When John isn’t writing, there’s a good chance he’s playing or watching golf. Recently, he was kind enough to answer my questions.
Q: What is your current project, and how did it come about?
JOHN COYNE: I just finished a non-fiction book entitled: How To Write A Novel In 100 Days. It only took me 356 days to write! I’m now working (and have been working for about six months) on a novel entitled Long Ago and Far Away, which is set in Addis Ababa, Ethiopia; Westchester, New York; Menorca, Spain; St. Louis, Missouri; Washington, D.C.; New York City; and Kentucky.
As the heart of the novel is a murder mystery that is relived and tracked through thirty-plus years of two characters who were not involved in the murder, but whose lives were shaped in many ways by the event. There is no golf angle in this novel.
Q: What drew you to the story?
JOHN COYNE: I had lived in Ethiopia in the 1960s and knew the Empire then when it was ruled by Haile Selassie. It is a beautiful and fascinating country full of beautiful and fascinating people. (The only problem is that is only has one nine-hole golf course!)
A few years ago at a used book store, I came across a copy of a small guide book that was published in 1965 or so. I had never seen the book before or knew about it. Of course, Ethiopia, like the rest of the world, has changed. In fact, they are building a subway in the capital now which to me seems beyond comprehension.
Having the book, I began to think it might make a nice plot device and from that, I began to churn up plot ideas.

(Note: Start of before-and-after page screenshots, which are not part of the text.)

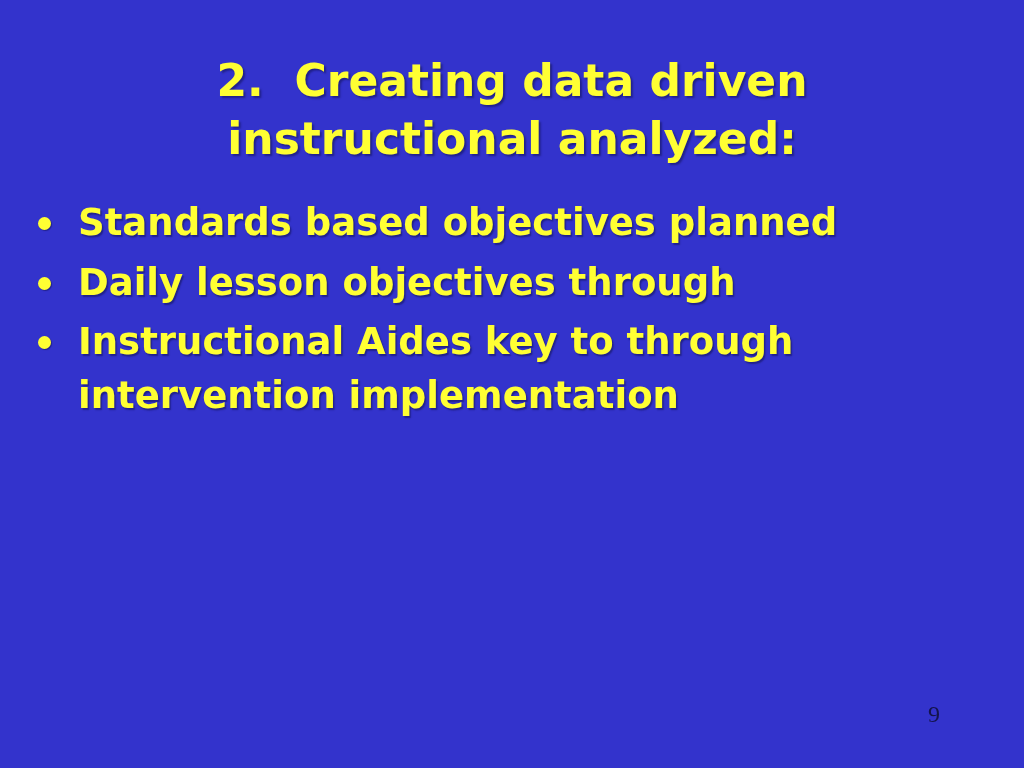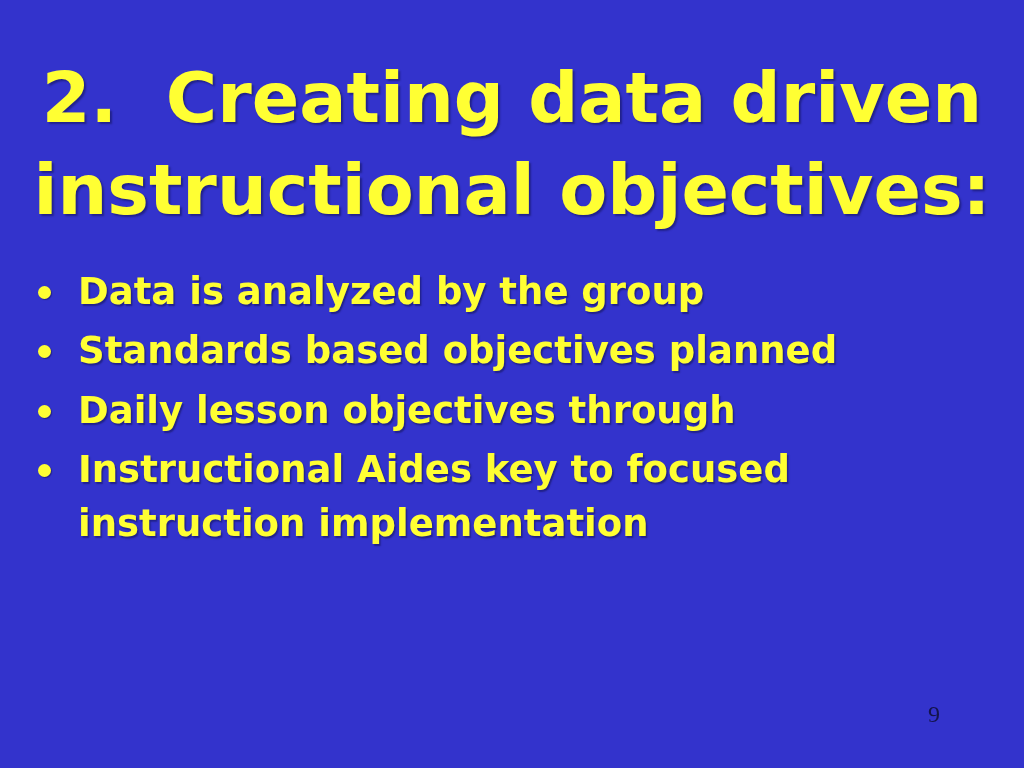"2. Creating data driven" .slide-title { font-size: 70px -> 44px }
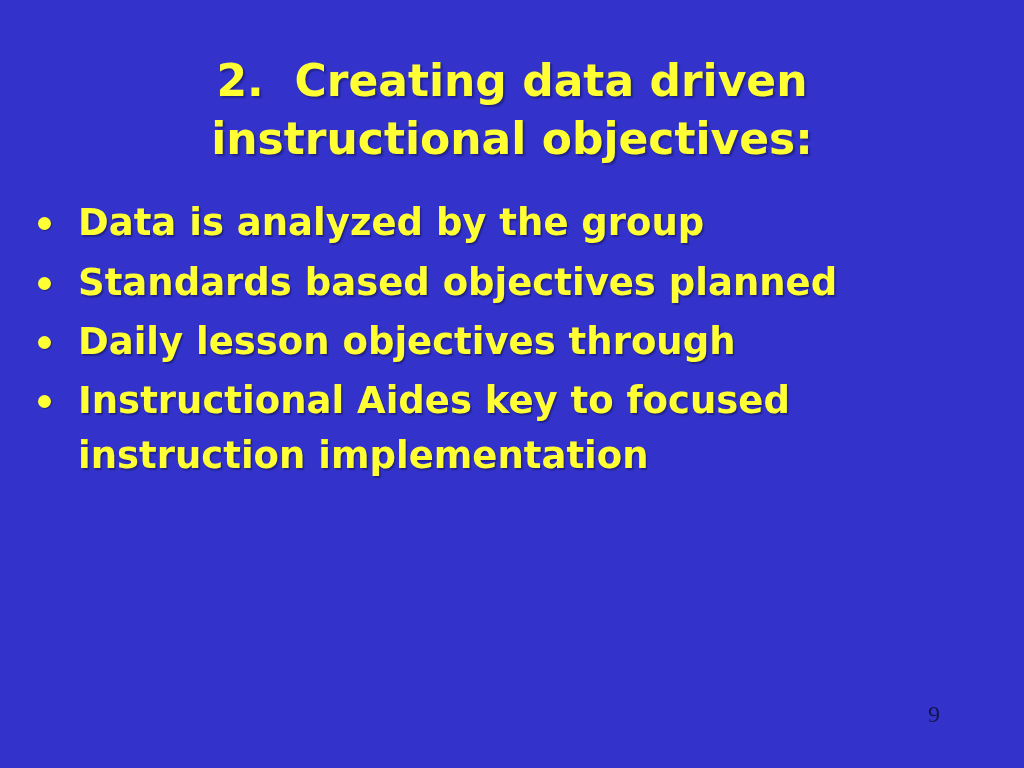"instructional objectives:" span.title-line { text: objectives -> analyzed }
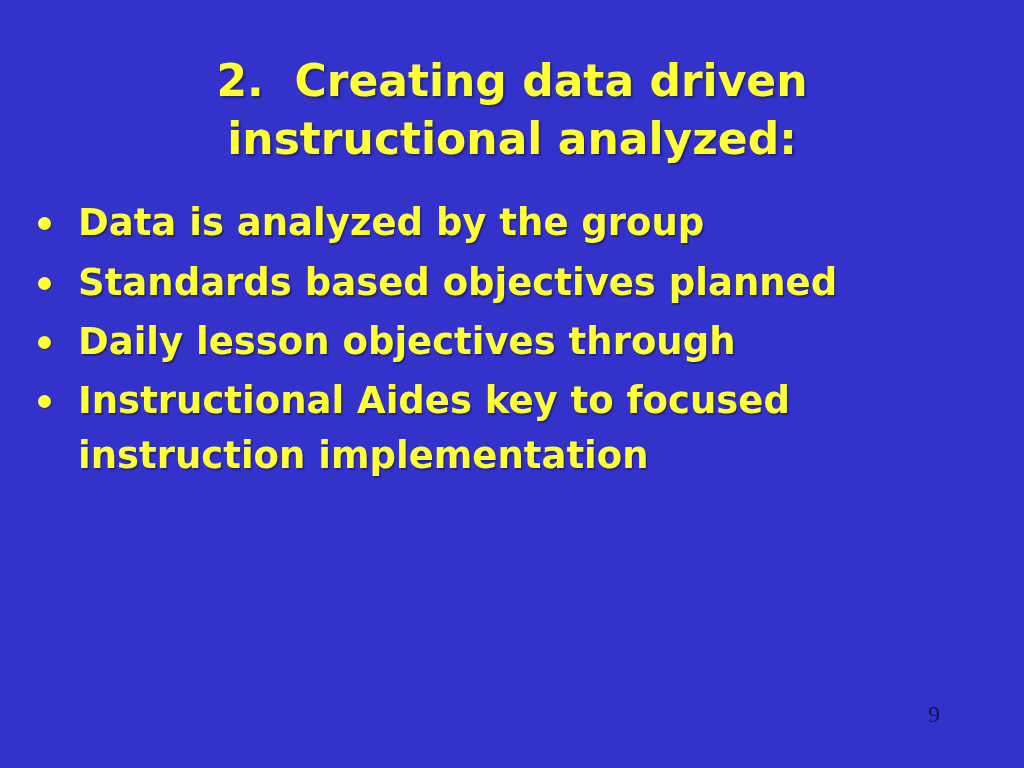"Data is analyzed by the" li.bullet-item { html: <li> <span></span> <span>Data is analyzed by the group</span> </li> -> none }
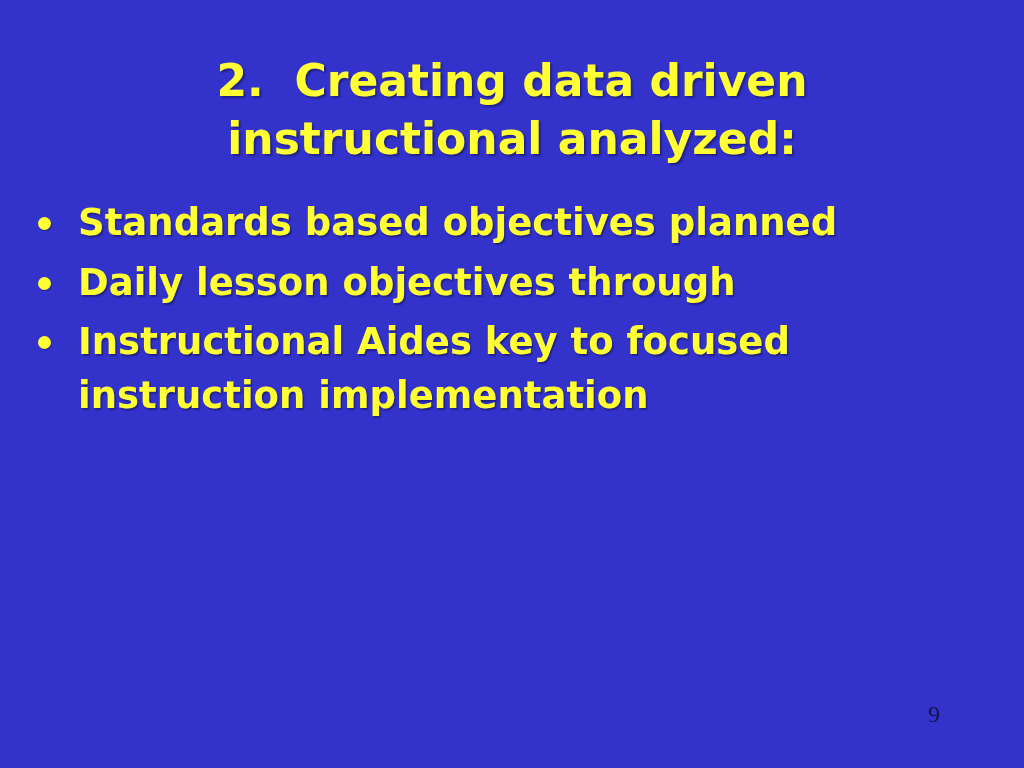"Instructional Aides key to focused" span { text: focused instruction -> through intervention }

Q: Share a surprise and a challenge.
JOHN COYNE: When I started working on the book, I thought it was going to be mainly about the male character, but the female character became much more interesting to me, and the center of the plot—was it a murder?—became the focus on the story. I didn’t know any of that when I wrote the first sentence. The story itself told its own story, I guess.
Q: What drew you to writing and how did you get started?
JOHN COYNE: I remember when I was about ten or eleven reading a novel and being swept up with the prose and thinking not “oh, how beautiful this is said,” or even “I wish I had written that,” but thinking “to write this a person would be very powerful.” Odd that a little kid might come to that conclusion, but for me the ability to write such prose made a person “powerful.” I guess what I thought was that to write in such a way made a person important.
Q: How did you become a writing instructor?
JOHN COYNE: I have helped, in some minor and major ways, friends start and/or finish their books and over the years I have developed a series of suggestions that I think work for all writers. So, I pulled them together recently into How To Write A Novel in 100 Days.